■ TASK ITEM
For the records that follow, please set down exactly the lines between the one holding "[554,289,579,299] 5.00 -> (309, 1029) none" and the one holding "(112, 300) none -> (968, 161) //", inclusive, and only those.
-- DATA FOR PROCESSING follows --
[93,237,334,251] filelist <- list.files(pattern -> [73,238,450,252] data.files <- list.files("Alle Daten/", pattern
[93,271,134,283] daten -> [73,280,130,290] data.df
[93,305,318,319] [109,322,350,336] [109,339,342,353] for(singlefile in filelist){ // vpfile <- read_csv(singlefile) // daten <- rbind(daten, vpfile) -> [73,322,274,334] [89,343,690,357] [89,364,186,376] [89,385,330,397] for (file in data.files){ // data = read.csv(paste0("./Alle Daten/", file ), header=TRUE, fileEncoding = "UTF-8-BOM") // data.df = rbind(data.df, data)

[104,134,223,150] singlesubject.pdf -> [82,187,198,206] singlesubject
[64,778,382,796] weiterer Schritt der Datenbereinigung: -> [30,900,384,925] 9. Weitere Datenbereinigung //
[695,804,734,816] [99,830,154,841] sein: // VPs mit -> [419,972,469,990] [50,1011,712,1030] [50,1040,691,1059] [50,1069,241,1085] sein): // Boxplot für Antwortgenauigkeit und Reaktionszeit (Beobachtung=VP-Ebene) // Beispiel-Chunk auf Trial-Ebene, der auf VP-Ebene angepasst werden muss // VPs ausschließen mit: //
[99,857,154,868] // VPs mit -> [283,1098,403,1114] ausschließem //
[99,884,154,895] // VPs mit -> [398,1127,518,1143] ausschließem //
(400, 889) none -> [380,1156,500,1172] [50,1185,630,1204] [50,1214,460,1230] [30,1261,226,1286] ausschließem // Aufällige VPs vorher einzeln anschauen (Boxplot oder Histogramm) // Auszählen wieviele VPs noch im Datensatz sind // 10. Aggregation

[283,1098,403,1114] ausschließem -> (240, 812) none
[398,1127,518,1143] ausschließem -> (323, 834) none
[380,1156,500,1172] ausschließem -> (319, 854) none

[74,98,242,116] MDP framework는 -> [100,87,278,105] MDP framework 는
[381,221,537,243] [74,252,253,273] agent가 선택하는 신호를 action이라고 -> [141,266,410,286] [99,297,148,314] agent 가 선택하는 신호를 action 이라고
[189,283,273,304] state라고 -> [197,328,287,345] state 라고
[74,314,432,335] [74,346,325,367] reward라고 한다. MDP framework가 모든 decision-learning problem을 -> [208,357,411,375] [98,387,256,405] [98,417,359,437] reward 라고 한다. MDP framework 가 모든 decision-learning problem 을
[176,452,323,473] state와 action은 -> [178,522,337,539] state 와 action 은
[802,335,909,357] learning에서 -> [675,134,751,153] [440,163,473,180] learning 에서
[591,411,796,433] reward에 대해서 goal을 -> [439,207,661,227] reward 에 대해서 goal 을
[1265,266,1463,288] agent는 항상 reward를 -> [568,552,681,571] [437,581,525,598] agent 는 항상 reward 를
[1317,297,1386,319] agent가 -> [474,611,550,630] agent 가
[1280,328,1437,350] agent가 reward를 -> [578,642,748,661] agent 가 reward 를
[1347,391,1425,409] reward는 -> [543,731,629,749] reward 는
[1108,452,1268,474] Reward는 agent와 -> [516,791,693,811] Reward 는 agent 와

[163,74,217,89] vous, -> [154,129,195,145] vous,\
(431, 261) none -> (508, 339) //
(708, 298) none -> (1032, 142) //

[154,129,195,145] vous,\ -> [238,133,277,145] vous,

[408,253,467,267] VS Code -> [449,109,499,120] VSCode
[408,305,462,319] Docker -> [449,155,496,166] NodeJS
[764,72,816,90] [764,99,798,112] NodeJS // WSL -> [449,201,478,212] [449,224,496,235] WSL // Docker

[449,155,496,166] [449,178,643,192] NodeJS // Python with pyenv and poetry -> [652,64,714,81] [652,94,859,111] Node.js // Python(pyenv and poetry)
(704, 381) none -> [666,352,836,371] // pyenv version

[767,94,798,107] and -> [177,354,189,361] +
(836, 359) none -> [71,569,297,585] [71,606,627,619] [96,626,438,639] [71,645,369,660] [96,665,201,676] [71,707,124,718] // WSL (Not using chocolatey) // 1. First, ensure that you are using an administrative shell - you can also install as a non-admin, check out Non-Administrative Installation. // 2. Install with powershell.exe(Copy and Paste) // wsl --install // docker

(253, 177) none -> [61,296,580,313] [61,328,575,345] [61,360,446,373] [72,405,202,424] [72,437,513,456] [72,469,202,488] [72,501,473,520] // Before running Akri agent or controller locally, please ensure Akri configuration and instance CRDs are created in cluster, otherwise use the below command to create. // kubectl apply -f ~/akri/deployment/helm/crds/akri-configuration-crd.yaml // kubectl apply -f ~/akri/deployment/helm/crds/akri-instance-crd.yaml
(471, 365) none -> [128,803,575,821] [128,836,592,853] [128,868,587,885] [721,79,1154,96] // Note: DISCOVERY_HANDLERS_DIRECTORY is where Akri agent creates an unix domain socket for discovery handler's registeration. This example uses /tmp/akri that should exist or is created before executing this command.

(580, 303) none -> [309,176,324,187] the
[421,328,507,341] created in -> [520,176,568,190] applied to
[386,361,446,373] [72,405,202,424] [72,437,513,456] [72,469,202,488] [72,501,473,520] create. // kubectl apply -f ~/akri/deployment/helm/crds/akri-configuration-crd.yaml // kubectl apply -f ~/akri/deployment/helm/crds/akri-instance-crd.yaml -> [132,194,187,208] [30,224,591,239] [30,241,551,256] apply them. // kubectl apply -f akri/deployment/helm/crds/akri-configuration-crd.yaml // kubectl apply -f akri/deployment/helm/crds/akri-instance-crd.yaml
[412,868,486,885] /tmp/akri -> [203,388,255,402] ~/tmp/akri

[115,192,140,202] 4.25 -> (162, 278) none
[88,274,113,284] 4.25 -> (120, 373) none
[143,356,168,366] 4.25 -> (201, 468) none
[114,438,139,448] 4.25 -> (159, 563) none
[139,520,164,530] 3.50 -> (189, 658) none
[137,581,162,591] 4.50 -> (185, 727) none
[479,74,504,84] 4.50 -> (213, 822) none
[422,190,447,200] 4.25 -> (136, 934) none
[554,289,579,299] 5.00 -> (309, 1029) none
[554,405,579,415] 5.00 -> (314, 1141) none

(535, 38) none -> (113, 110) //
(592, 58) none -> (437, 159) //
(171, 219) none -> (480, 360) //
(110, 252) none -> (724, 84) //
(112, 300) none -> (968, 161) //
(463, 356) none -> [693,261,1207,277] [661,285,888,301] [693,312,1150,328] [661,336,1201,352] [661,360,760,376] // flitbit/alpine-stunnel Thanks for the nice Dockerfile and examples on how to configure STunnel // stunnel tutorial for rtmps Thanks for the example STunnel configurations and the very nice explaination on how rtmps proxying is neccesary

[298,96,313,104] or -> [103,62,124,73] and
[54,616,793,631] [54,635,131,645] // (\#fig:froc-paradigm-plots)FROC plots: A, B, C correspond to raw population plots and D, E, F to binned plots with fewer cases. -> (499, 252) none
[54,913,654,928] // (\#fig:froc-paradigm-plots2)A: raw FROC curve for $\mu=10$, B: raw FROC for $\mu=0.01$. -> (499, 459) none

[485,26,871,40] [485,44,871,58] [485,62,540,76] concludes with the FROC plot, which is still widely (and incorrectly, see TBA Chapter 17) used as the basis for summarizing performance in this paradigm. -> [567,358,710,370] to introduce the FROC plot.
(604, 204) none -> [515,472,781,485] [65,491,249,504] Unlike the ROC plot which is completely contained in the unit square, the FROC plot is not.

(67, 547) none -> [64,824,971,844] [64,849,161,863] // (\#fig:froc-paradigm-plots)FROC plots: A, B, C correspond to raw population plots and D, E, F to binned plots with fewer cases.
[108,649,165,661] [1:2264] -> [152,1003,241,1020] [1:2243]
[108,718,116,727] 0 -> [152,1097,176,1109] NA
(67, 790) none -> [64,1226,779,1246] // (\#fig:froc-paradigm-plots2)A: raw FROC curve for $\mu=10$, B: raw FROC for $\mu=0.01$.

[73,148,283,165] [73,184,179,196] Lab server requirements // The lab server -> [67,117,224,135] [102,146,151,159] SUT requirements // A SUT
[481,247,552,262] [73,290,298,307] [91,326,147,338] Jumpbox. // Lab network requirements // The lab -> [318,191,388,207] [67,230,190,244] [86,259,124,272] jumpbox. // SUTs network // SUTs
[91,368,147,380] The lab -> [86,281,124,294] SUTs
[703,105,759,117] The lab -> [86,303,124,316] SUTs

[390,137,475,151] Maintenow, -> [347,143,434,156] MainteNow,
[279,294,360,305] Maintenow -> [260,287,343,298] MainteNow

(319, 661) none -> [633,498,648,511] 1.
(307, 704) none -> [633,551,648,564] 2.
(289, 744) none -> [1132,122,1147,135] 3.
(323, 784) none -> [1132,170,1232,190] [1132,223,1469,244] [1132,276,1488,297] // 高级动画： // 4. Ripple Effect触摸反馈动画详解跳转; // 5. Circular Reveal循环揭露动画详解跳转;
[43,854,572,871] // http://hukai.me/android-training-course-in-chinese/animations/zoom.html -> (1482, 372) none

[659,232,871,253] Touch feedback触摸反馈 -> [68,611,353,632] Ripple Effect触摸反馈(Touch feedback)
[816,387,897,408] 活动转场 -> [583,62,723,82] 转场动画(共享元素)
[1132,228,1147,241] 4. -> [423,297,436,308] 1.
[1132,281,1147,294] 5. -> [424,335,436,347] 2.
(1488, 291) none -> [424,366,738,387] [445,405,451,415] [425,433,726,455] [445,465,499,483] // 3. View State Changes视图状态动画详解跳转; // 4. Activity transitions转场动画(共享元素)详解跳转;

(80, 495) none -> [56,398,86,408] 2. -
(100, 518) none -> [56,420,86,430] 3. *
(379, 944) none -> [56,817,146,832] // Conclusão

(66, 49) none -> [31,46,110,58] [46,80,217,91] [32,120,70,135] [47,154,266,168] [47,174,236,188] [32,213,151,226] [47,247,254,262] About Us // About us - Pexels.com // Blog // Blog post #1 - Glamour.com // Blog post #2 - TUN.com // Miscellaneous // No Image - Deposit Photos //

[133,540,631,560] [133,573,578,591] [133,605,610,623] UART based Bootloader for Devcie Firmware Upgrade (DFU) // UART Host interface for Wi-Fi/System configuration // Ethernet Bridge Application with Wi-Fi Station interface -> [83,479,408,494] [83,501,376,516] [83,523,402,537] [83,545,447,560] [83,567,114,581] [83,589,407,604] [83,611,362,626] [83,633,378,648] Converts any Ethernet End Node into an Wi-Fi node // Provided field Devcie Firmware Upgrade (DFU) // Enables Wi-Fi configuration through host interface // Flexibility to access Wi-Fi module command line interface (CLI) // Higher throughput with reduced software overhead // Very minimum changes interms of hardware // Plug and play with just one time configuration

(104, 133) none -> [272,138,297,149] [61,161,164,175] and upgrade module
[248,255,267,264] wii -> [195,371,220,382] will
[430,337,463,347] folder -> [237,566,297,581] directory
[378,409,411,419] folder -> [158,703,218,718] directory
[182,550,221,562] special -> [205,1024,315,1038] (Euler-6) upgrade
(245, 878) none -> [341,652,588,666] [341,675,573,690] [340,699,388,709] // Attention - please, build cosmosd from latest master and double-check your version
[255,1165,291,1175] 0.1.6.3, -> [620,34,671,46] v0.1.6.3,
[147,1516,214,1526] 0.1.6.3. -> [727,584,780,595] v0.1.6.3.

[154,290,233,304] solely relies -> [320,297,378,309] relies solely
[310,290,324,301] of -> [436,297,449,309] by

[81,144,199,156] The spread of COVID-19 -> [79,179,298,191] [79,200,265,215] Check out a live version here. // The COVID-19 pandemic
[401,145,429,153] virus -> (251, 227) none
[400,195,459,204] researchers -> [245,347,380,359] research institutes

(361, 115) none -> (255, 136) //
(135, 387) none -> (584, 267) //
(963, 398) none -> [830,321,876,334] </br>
-- DATA FOR PROCESSING concluded --
■ COMPLETED EXERCISE
[554,289,579,299] 5.00 -> (309, 1029) none
[554,405,579,415] 5.00 -> (314, 1141) none

(535, 38) none -> (113, 110) //
(592, 58) none -> (437, 159) //
(171, 219) none -> (480, 360) //
(110, 252) none -> (724, 84) //
(112, 300) none -> (968, 161) //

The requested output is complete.